*** Opening PROVIDED RECORDS ***

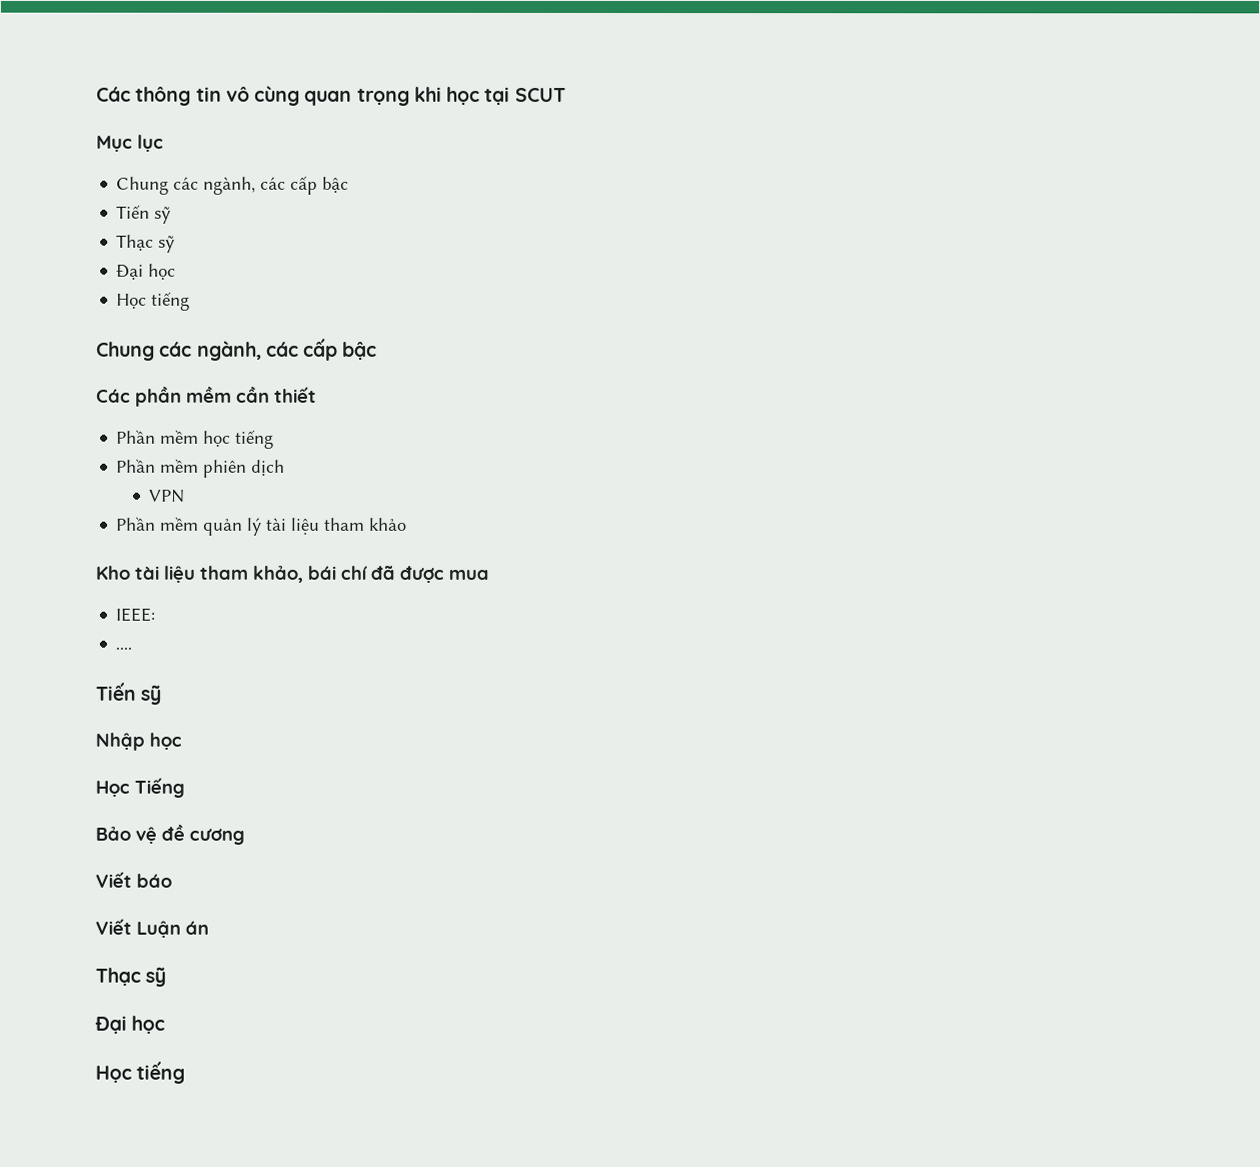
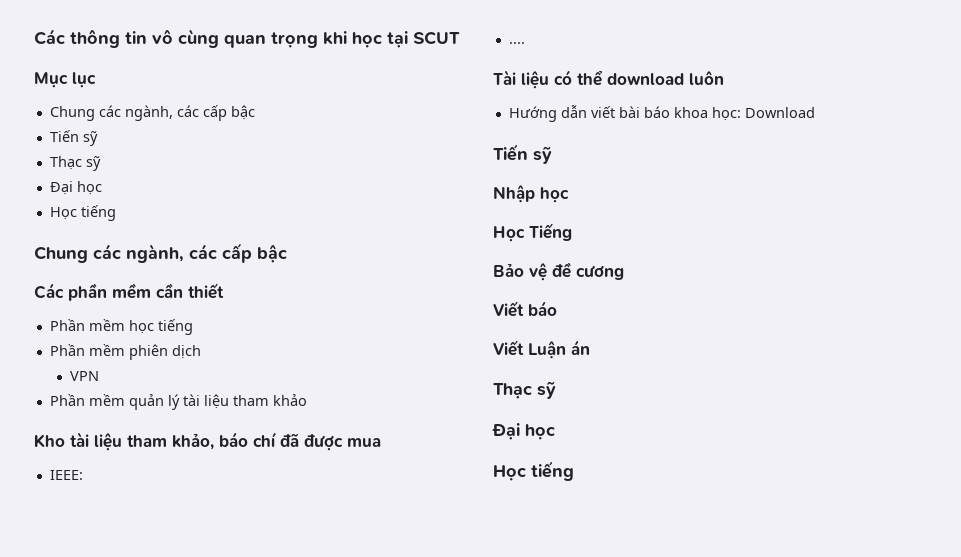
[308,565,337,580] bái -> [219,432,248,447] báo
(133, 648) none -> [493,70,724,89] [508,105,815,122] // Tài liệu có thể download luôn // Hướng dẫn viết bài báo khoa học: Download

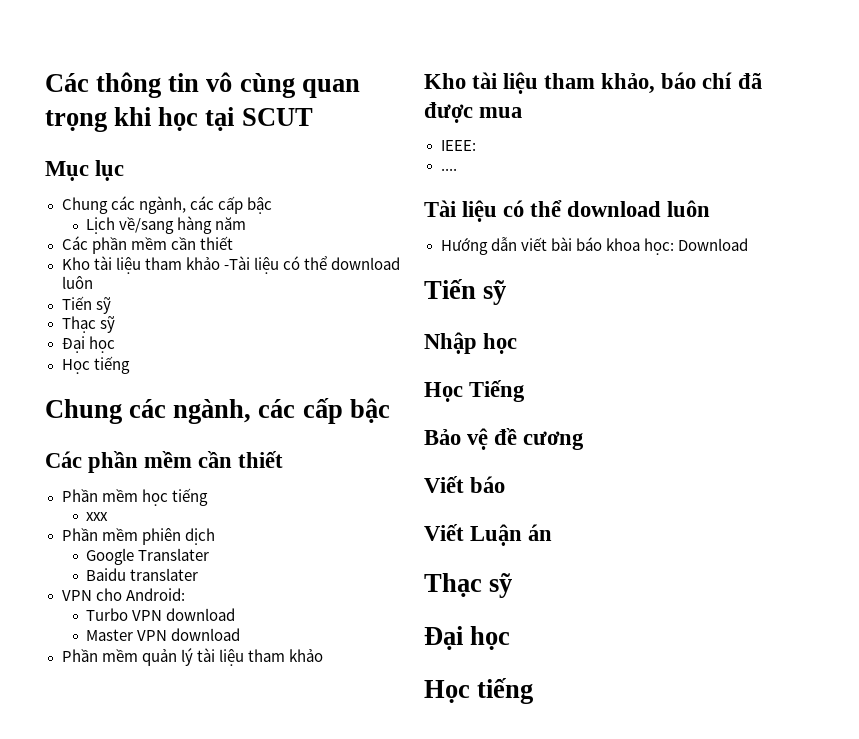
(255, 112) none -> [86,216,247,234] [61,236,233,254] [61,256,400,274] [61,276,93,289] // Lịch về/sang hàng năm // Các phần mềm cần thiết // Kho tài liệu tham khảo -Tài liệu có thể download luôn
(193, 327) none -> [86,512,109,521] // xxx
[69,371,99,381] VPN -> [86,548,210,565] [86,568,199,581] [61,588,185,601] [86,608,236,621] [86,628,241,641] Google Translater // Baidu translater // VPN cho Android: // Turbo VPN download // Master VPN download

*** Closing PROVIDED RECORDS ***

TASK GOAL: Every line above in which the word "liệu" occurs needs to be copied.

EXPECTED ANSWER:
(133, 648) none -> [493,70,724,89] [508,105,815,122] // Tài liệu có thể download luôn // Hướng dẫn viết bài báo khoa học: Download
(255, 112) none -> [86,216,247,234] [61,236,233,254] [61,256,400,274] [61,276,93,289] // Lịch về/sang hàng năm // Các phần mềm cần thiết // Kho tài liệu tham khảo -Tài liệu có thể download luôn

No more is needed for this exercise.